High density, all-flash-arrays (AFA) storage systems or large-scale NVM systems must use dual-port primary storage modules similar as the SAS-HDD devices for higher reliability and availability (e.g., avoiding single-point failures in any data-paths). The higher the SSD/NVM density is, the more critical the primary SSD/NVM device will be. For example, a high-density DDR4-SSD DIMM may have 15 TB to 20 TB storage capacity. Also, conventional NVDIMMs are focused on maximizing DRAM capacity with the same amount of Flash NAND for power-down protection as persistent-DRAM. Furthermore, conventional UltraDIMM SSD units use a DDR3-SATA controller plus 2 SATA-SSD controllers and 8 NAND flash chips to build SSDs in DIMM form factor with the throughput less than 10% of DDR3 bus bandwidth.

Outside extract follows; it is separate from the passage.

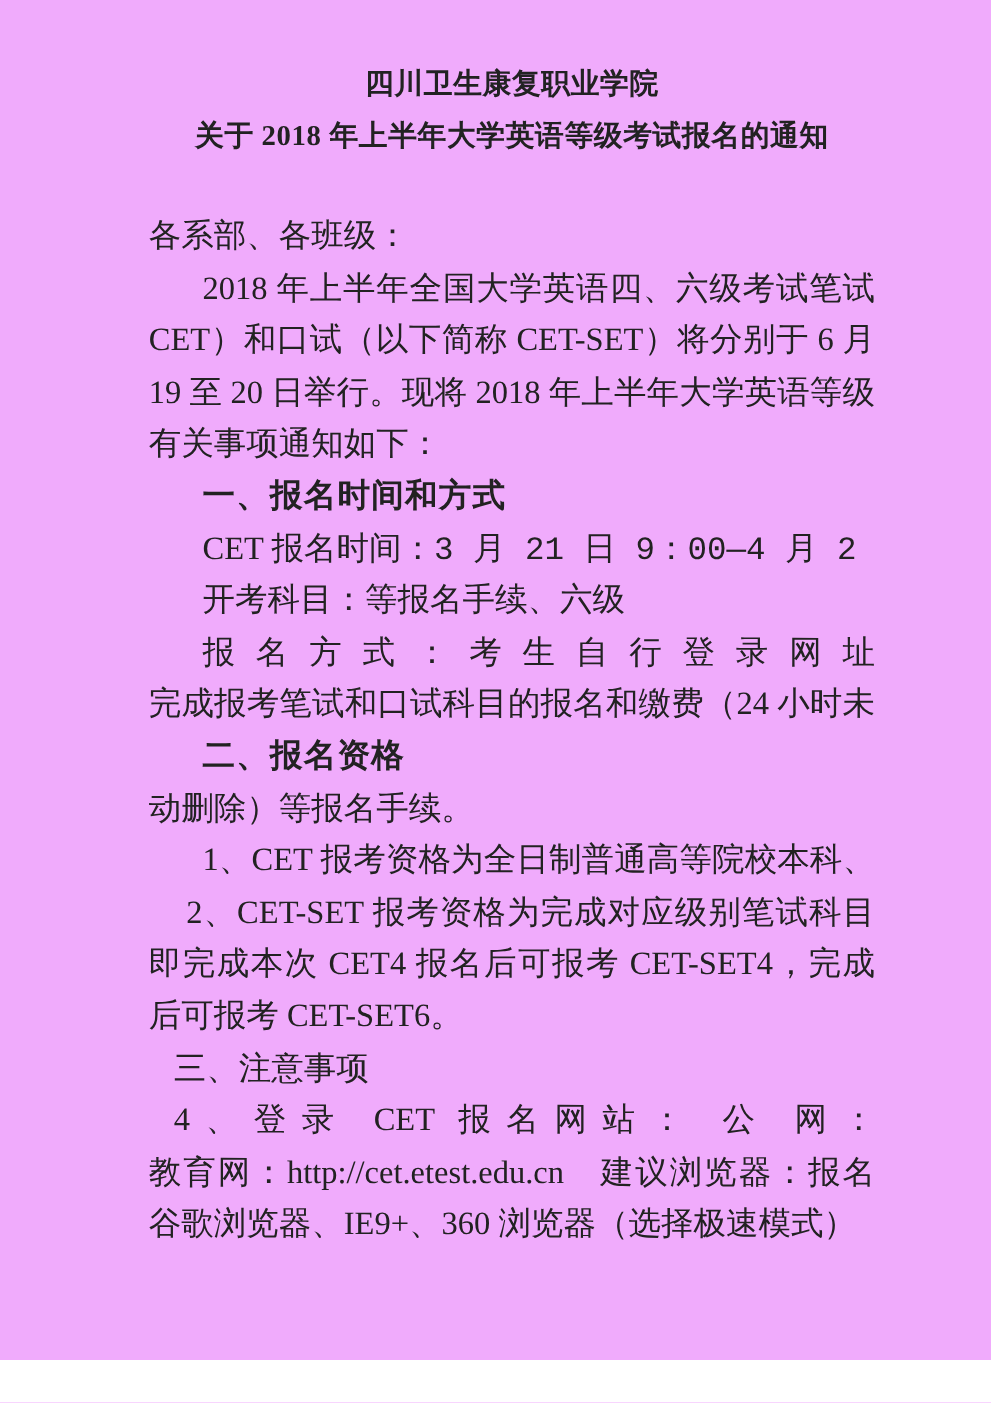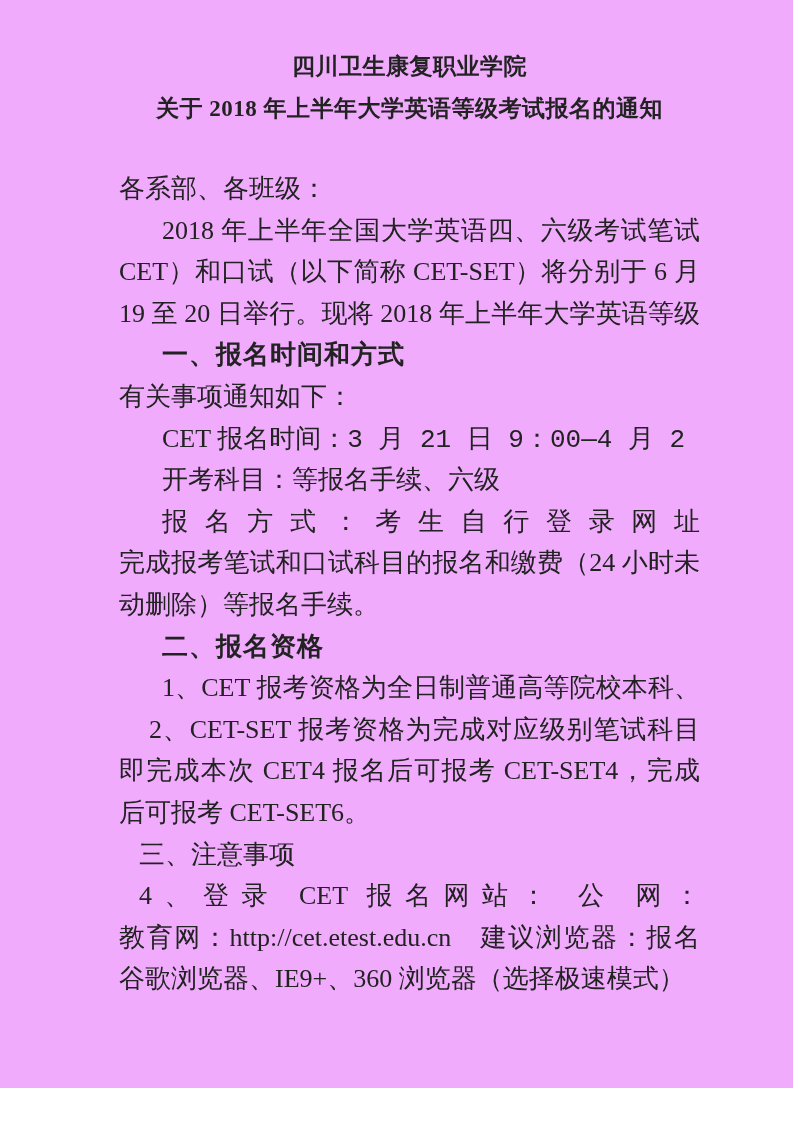"一、报名时间和方式" div.ln { order: before "有关事项通知如下：" -> after "有关事项通知如下：" }
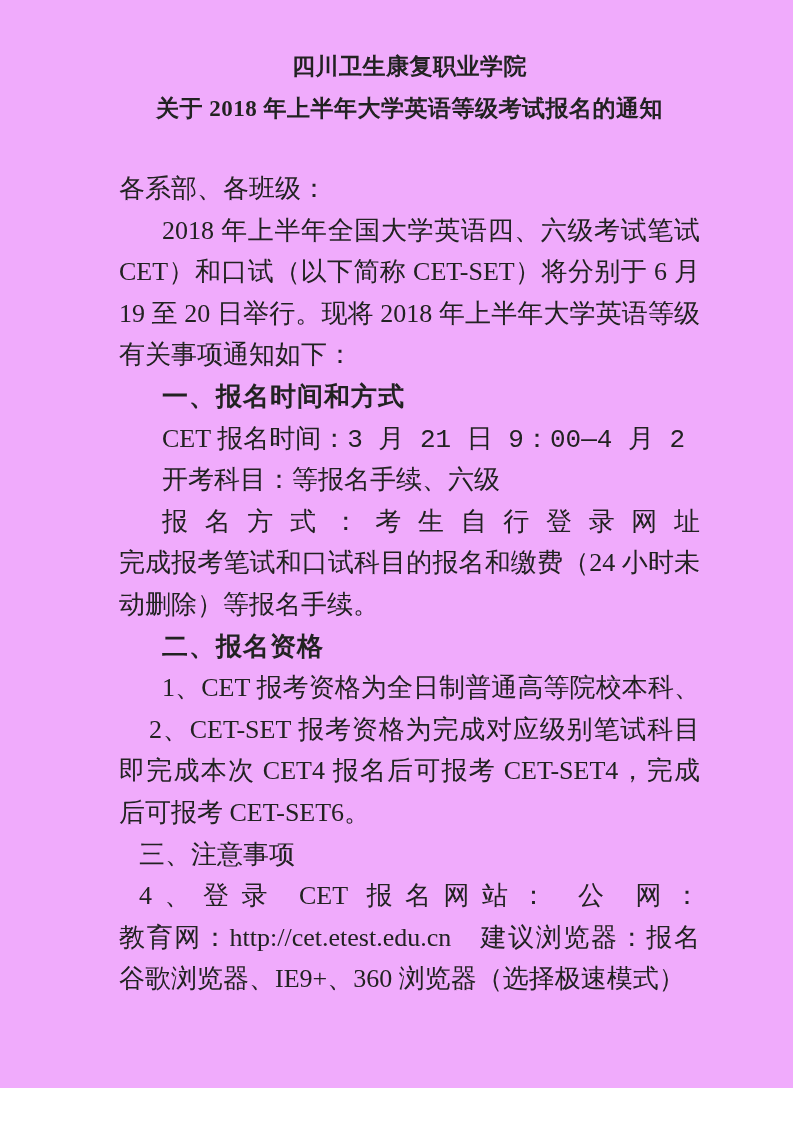"动删除）等报名手续。" div.ln { order: before "二、报名资格" -> after "二、报名资格" }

Accordingly, embodiments of the present invention provide a novel approach to put high density AFA primary storage in DDR4 bus slots. Embodiments of the present invention provide DDR4-SSD DIMM form factor designs for high-density storage, without bus speed and utilization penalties, in high ONFI memory chip loads that can be directly inserted into a DDR4 motherboard. Moreover, embodiments of the present invention provide a novel 1:2 DDR4-to-ONFI NV-DDR2 signaling levels, terminations/relaying, and data-rate adaption architecture design.
As such, embodiments can gang up N of 1:2 DDR4-ONFI adaptors to form N times ONFI channel expressions to scale out flash NAND storage. Also, embodiments introduce DDR4 1:2 data buffer load-reducing technologies that can make N=10 or 16 higher fan-outs in the DDR4 domain. In this fashion, NV-DDR2 channel load expansions can occur with lower speed loss or higher bus utilizations. Furthermore, embodiments also include a plurality of DDR4-DRAM chips (e.g., 32 bits) for data buffering, FTL tables or KV tables, GC/WL tables, control functions, and 1 DDR3-STTRAM chip for write caching and power-down protections.
Embodiments of the present invention include DDR4-DIMM interface circuits and DDR4-SDRAM to buffer high speed DDR4 data flows. Embodiments include DDR4-ONFI controllers configured for ONFI-over-DDR4 adaptions, FTL controls, FTL-metadata managements, ECC controls, GC and WL controls, I/O command queuing. Embodiments of the present invention enable 1-to-2 DDR4-to-ONFI NV-DDR2 bus adaptations/terminations/relays as well as data buffering and/or splitting. Furthermore, embodiments of the present invention provide 1-to-N DDR4-ONFI bus expansion methods.
The accompanying drawings, which are incorporated in and form a part of this specification, illustrate embodiments of the invention and, together with the description, serve to explain the principles of the invention:
Reference will now be made in detail to several embodiments. While the subject matter will be described in conjunction with the alternative embodiments, it will be understood that they are not intended to limit the claimed subject matter to these embodiments. On the contrary, the claimed subject matter is intended to cover alternative, modifications, and equivalents, which may be included within the spirit and scope of the claimed subject matter as defined by the appended claims.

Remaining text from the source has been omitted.